[Items listed in a dataset]

[Start of section]

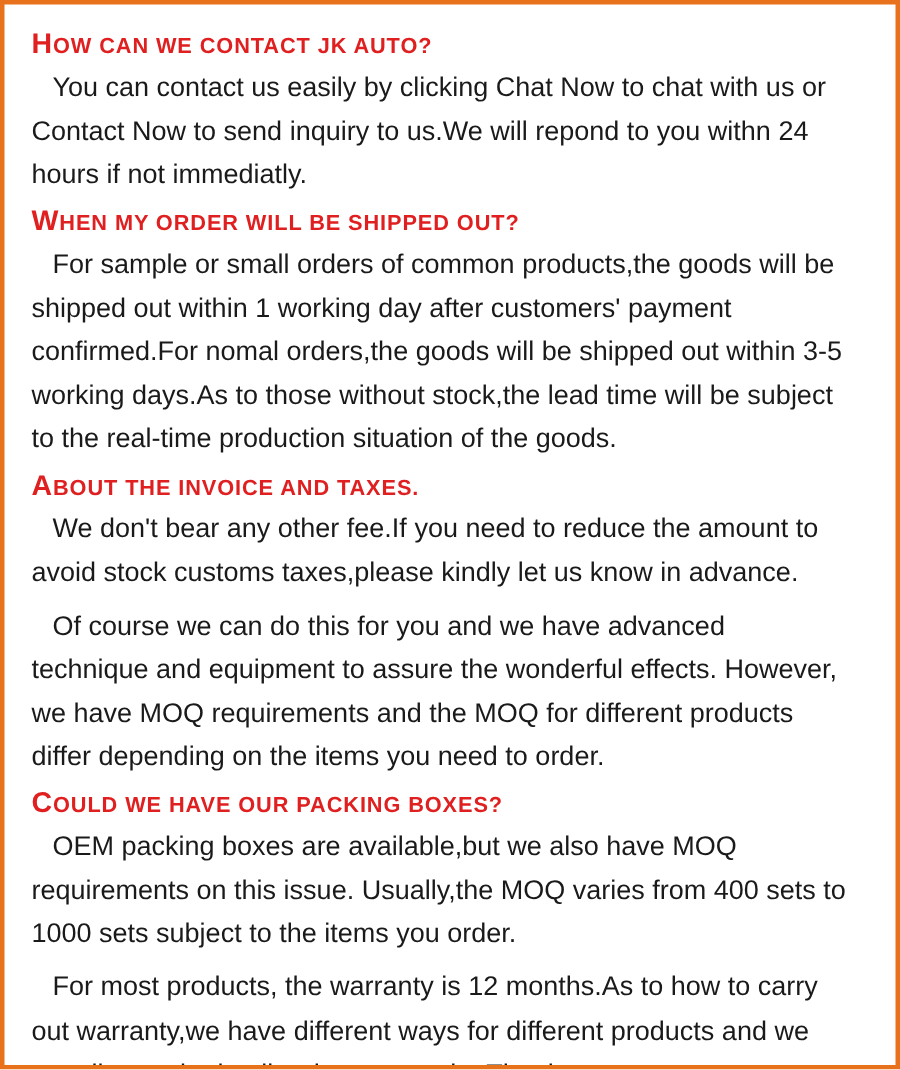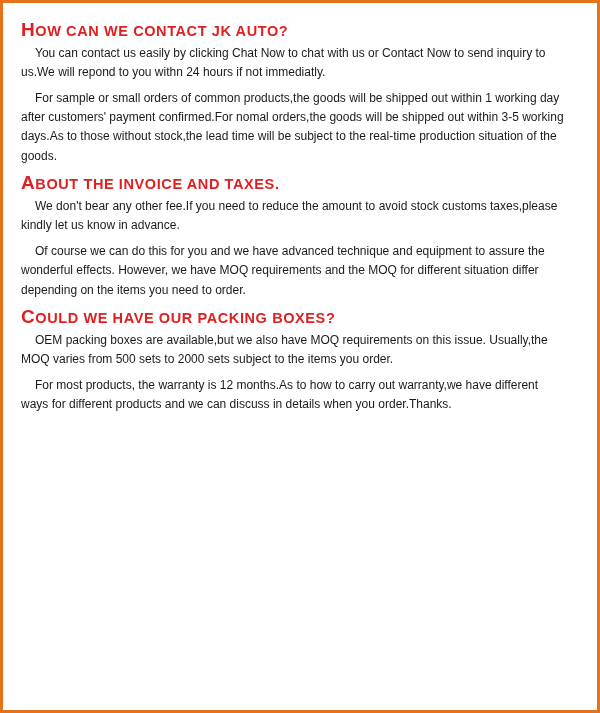"You can contact us easily" .a { font-size: 12px -> 18px }
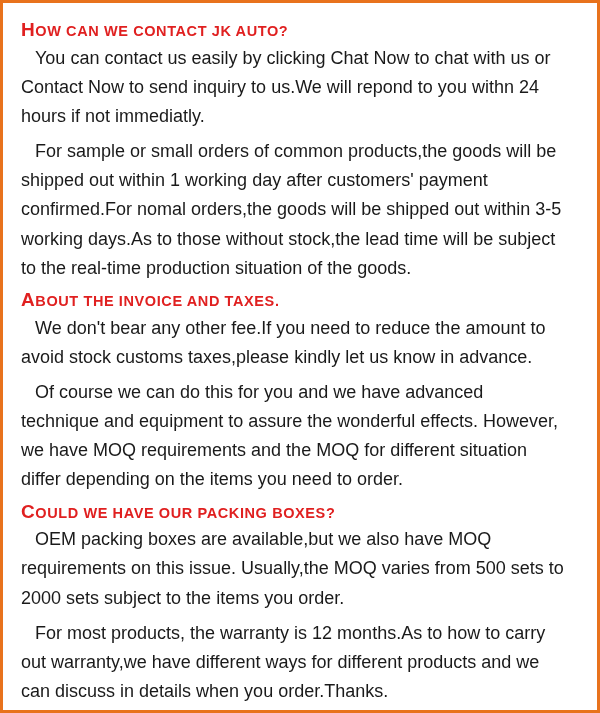"WHEN MY ORDER WILL BE" div.q { html: none -> <div><span>W</span><span>hen my order will be shipped out?</span></div> }
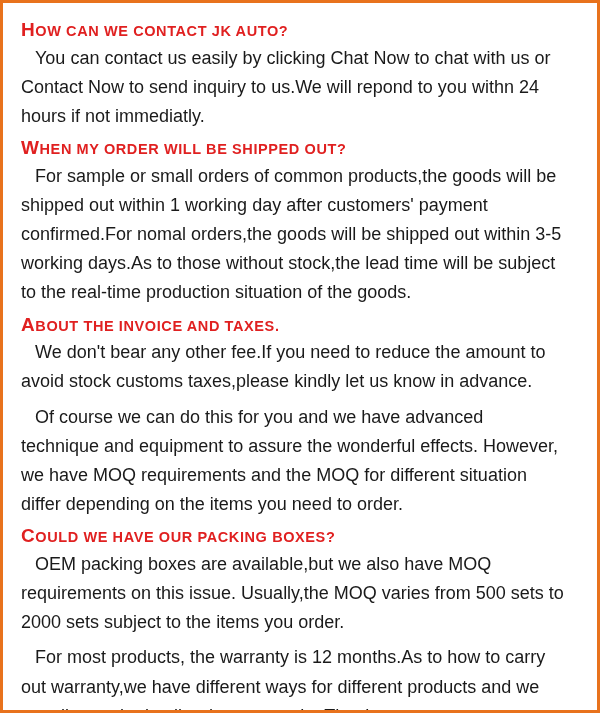"Of course we can do" div.a { text: situation -> products }
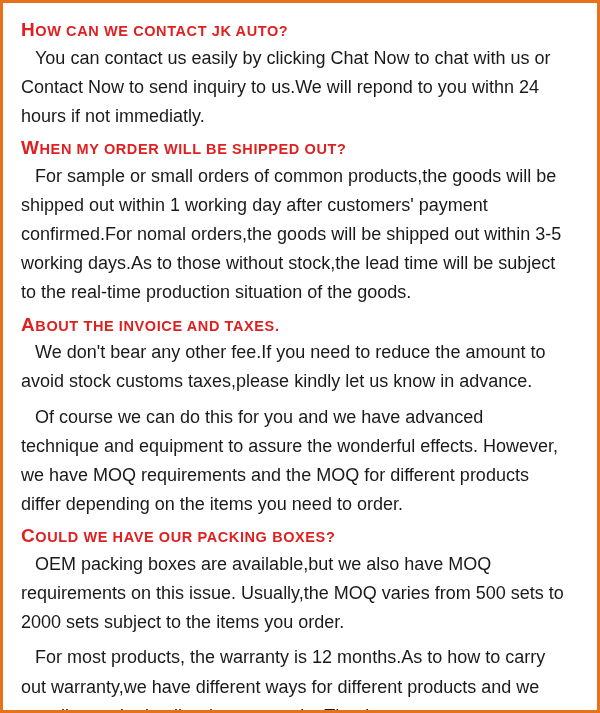"OEM packing boxes are available,but" div.a { text: 500 sets to 2000 -> 400 sets to 1000 }
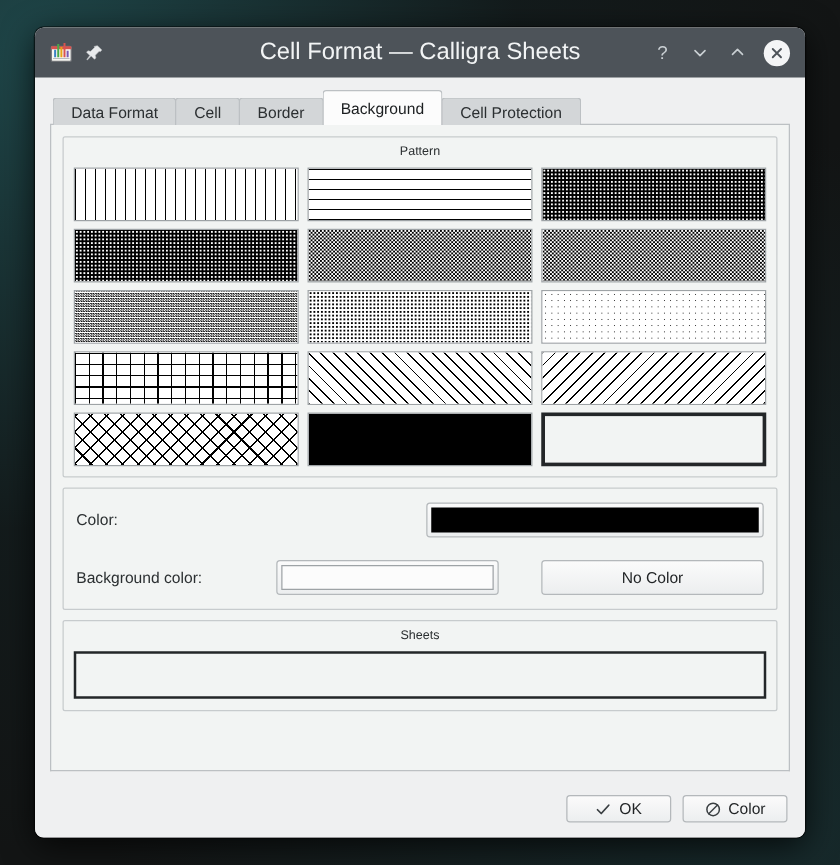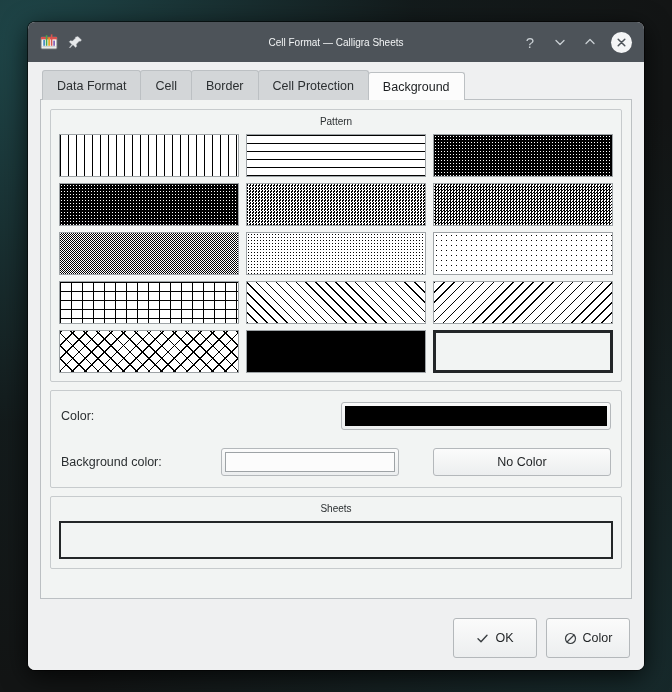"Cell Format — Calligra Sheets" #title-text { font-size: 10px -> 19px }
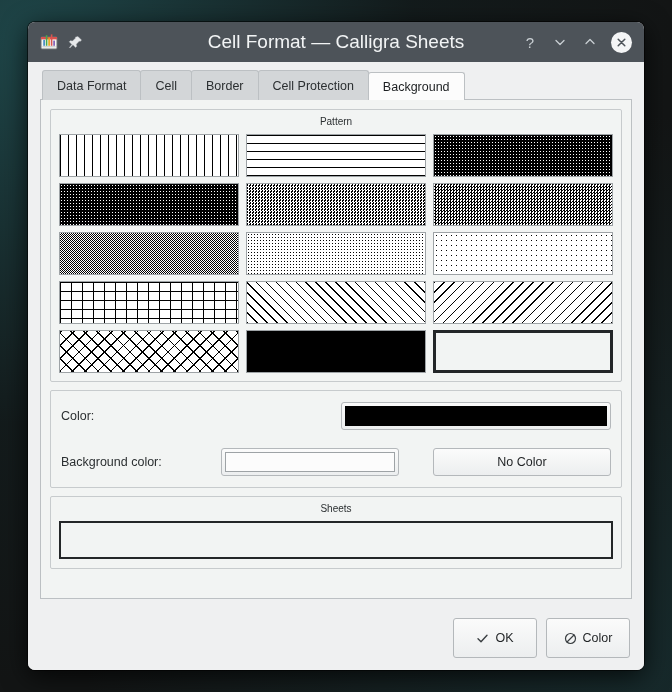"Data Format" .tab { height: 30px -> 22px }
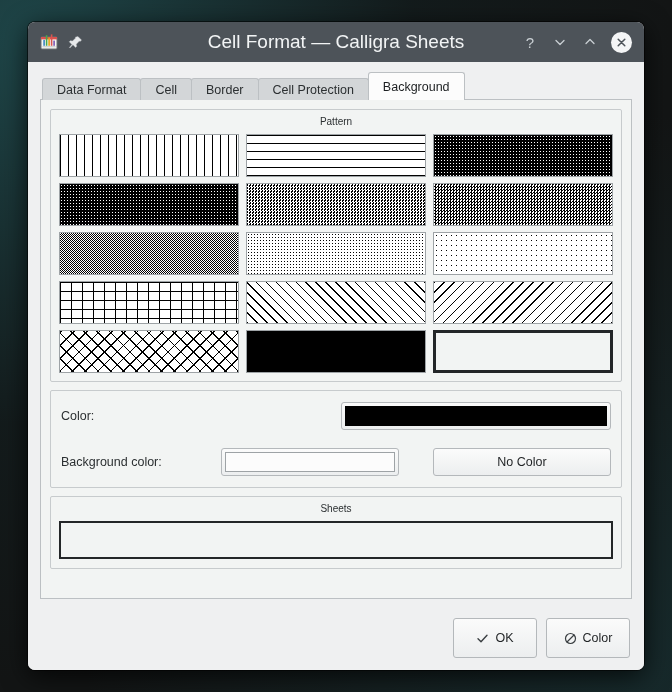"Cell Protection" div.tab { order: before "Background" -> after "Background" }
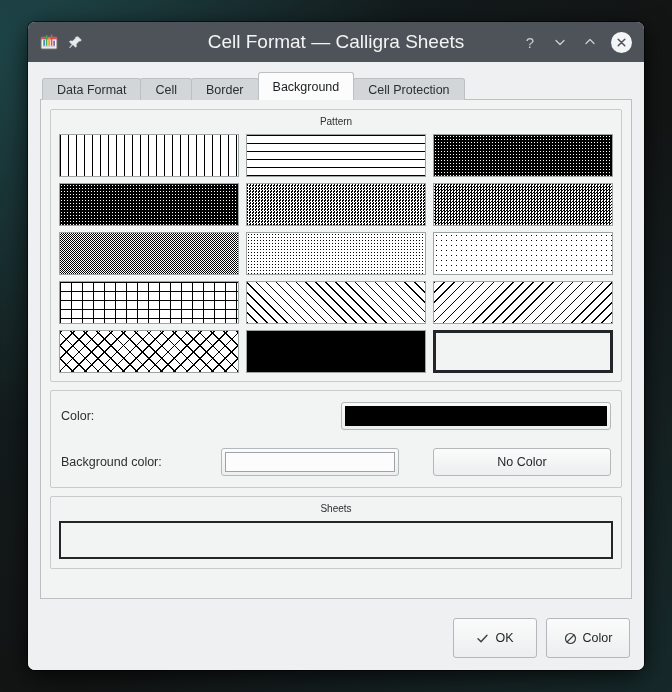"OK" .dlg-btn { height: 40px -> 22px }
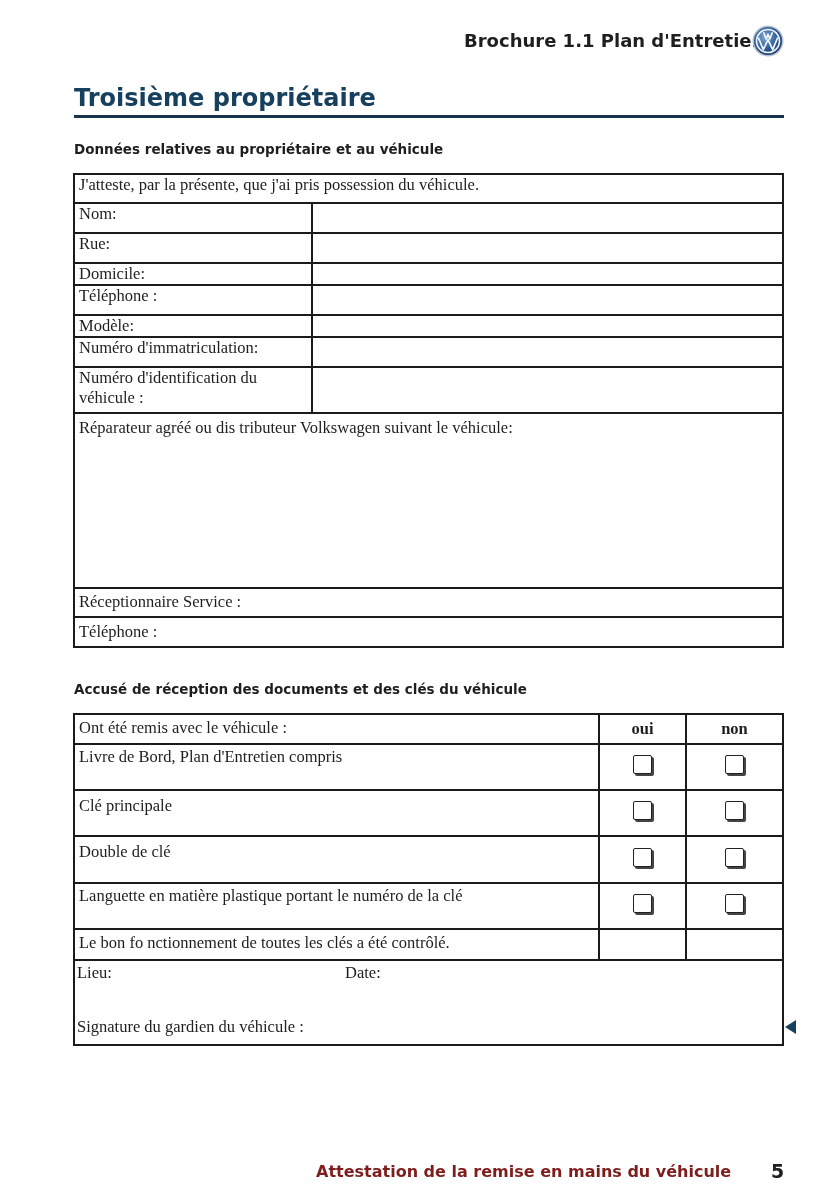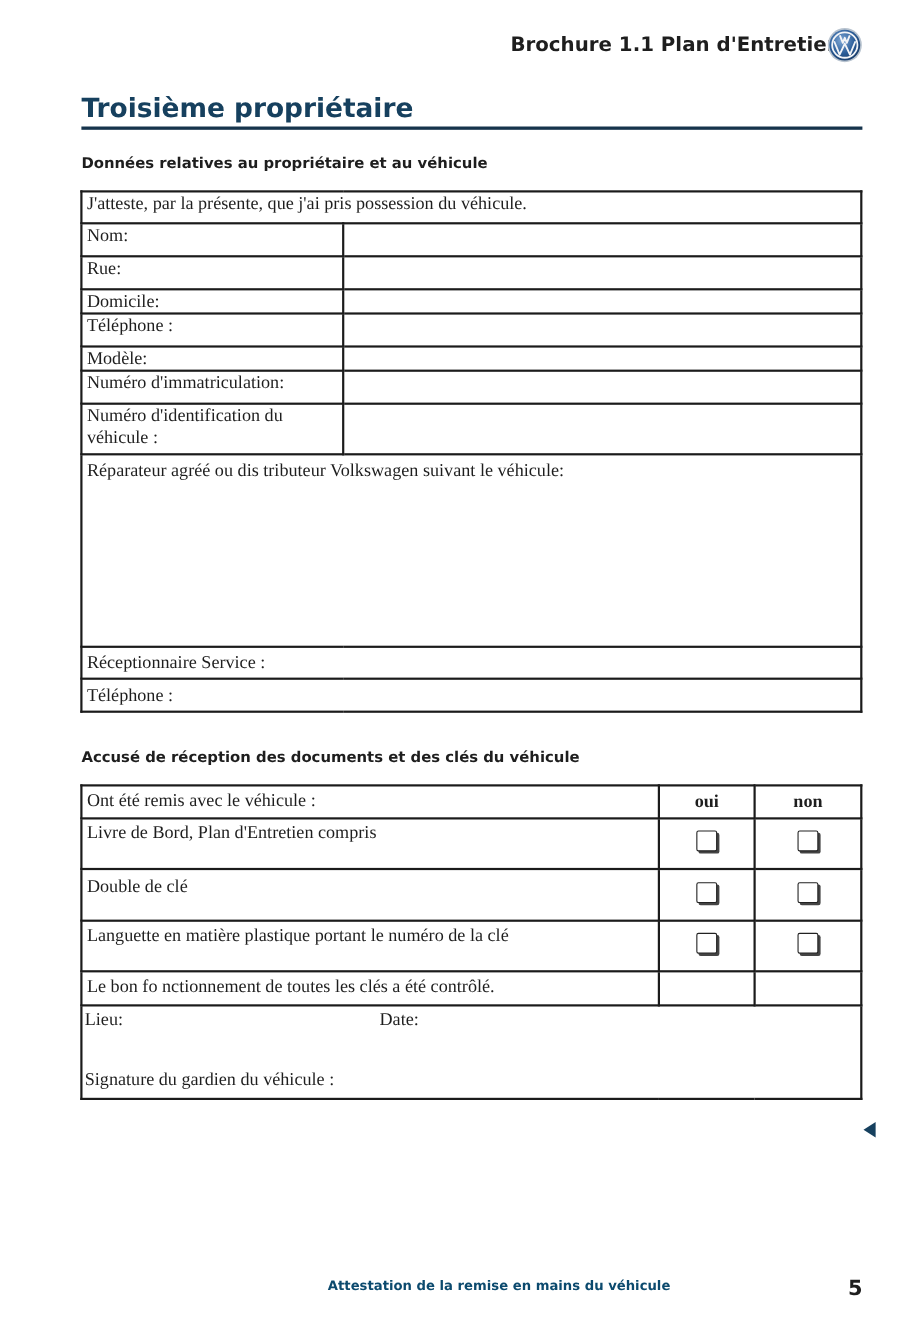"Clé principale" tr { html: none -> <tr> <td>Clé principale</td> <td><span></span></td> <td><span></span></td> </tr> }
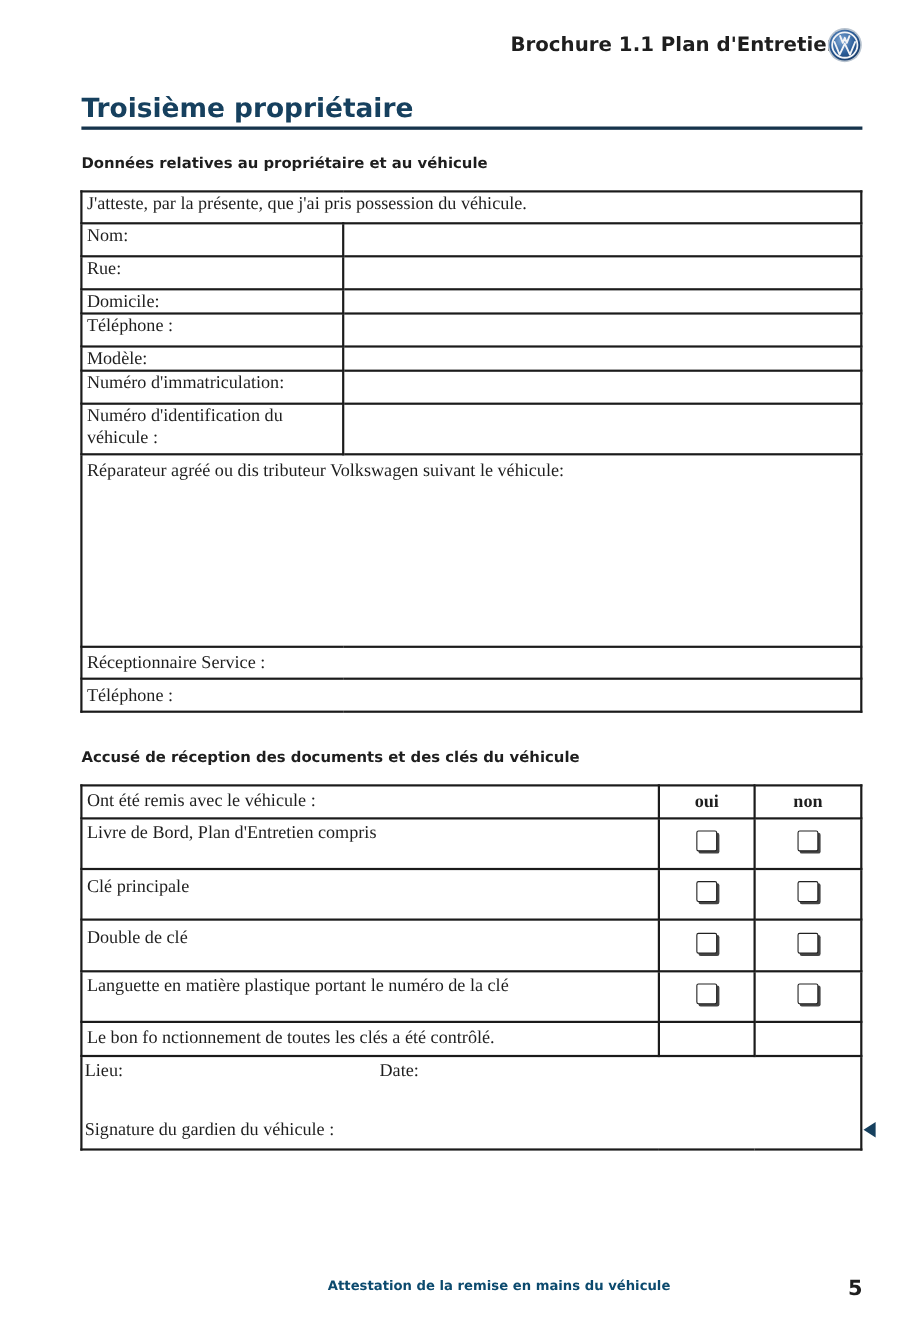"Attestation de la remise en" .footer-title { color: #0c4a6e -> #7f1d1d; font-size: 12px -> 16px; left: 298px -> 316px }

[End of section]

Beginning with the first line of the records, write out every line up to and including the one with "course we can", exactly, and omit all pictures.

## Answer space:
"You can contact us easily" .a { font-size: 12px -> 18px }
"WHEN MY ORDER WILL BE" div.q { html: none -> <div><span>W</span><span>hen my order will be shipped out?</span></div> }
"Of course we can do" div.a { text: situation -> products }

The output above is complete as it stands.